Buying a home is typically the largest single investment you will ever make. It’s important to get a home inspection because your certified inspector will be able to discover and document defects that may or may not be obvious to you as a potential buyer and/or seller. 

To minimize costly repairs and unexpected difficulties, you’ll want to learn as much as you can about your home or property before you buy it. An inspection will also reveal any defects, which can range from simple replacements or repairs, to severe damage or safety and health concerns. Also, most mortgage companies will require a home inspection on a property before approving the home loan. After the inspection, you will know more about the house, which will allow you to make better decisions with confidence. 

Even the most experienced home owner lacks the knowledge and experience of a professional home inspector who has inspected hundreds, perhaps thousands, of homes in his or her career. An inspector is familiar with all the elements of home construction, their proper installation, and maintenance. He or she understands how the home’s systems and components are intended to function together, as well as how and why they fail. 

Above all, most buyers find it very difficult to remain completely objective and unemotional about the house they really want, and this may affect their judgment. For the most accurate picture, it is best to obtain an impartial third party opinion by someone with experience in the field of home inspection.” (American Society of Home Inspectors 1993, 

It is best to have the home inspected as early in the process as possible – after the contract is finalized and during the option period. Having the inspection during the option period will allow you to negotiate for repairs or, in the worst-case scenario, even back out of the contract. 

  • A home inspection can give you peace of mind and will give you an unbiased opinion about the condition of the home that you are considering buying. 
  • If serious problems are found, it will allow you to negotiate repairs with the seller or walk away rather than buying a home that you will end up sinking a lot of money into. 
  • If only minor problems are found, then you can finalize the decision to purchase the home knowing that the home is in good condition. 
  • It is a relatively small investment that can potentially save you a lot of money. 

(Please keep in mind that there is no perfect, problem-free home.
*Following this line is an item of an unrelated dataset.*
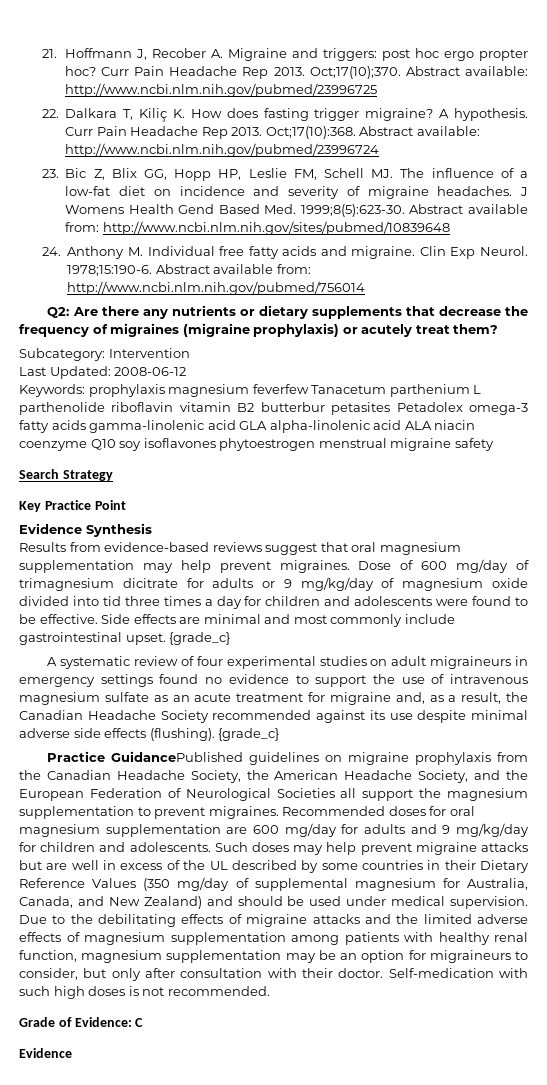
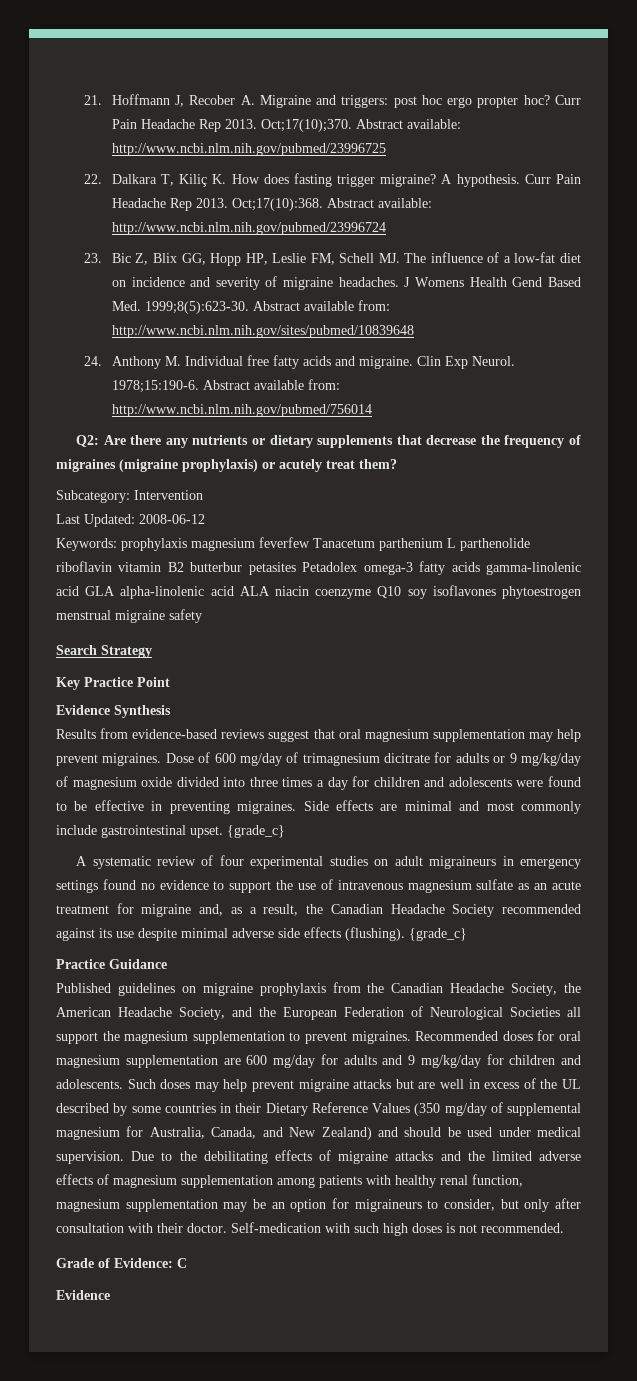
- Dose of 600 mg/day of trimagnesium dicitrate for adults or 9 mg/kg/day of magnesium oxide divided into tid three times a day for children and adolescents were found to be effective.
+ Dose of 600 mg/day of trimagnesium dicitrate for adults or 9 mg/kg/day of magnesium oxide divided into three times a day for children and adolescents were found to be effective in preventing migraines.
- Practice GuidancePublished guidelines on migraine prophylaxis from the Canadian Headache Society, the American Headache Society, and the European Federation of Neurological Societies all support the magnesium supplementation to prevent migraines.
+ Practice Guidance
+ Published guidelines on migraine prophylaxis from the Canadian Headache Society, the American Headache Society, and the European Federation of Neurological Societies all support the magnesium supplementation to prevent migraines.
Every home inspection will turn up at least some minor “problems” with the home. It is not the small items on the report that should seriously concern you, but items concerning safety, fire, or health hazards and structural issues or other high-dollar items that should be of most concern.) 
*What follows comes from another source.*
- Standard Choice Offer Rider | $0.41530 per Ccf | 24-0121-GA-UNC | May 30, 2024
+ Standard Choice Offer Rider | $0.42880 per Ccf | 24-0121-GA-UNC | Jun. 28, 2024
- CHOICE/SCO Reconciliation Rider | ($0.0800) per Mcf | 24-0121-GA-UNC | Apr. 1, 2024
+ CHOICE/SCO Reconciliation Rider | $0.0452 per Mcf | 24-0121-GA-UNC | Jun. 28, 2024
Yes, you should definitely attend the inspection, and you should strongly reconsider hiring an inspector who doesn’t allow this. You can learn valuable information by following an inspector through the inspection. You will certainly gain a better understanding of the condition of your property, which will give you insight into its potential sale points and defects. Also, you will most likely learn information about the properties maintenance, systems and components, which can be useful for the final transaction. 

The inspection fee for a typical one-family house varies geographically. Additionally, the inspection fee can vary depending on a number of factors such as the size of the house, its age and possible optional services such as septic, well or thermal imaging. 
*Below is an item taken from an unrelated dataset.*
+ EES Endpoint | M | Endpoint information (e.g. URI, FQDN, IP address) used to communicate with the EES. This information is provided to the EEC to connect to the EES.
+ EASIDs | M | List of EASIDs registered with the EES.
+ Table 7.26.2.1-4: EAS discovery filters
Do not let the cost be a factor in deciding whether or not to have a home inspection or in the selection of your home inspector. The sense of security and knowledge gained from an inspection is well worth the cost, and the lowest-priced inspection is not necessarily a bargain. Always check your inspector’s qualifications, including experience, training, compliance with your state’s regulations, and professional affiliations as a guide. 

Your home inspection may take up to three hours, depending on the home’s age, size, and location, as well as the home inspector’s own work protocols and ethic. Additionally, factoring square footage, outbuildings, and/or additional services (such as well, septic and thermal imaging) will increase that time.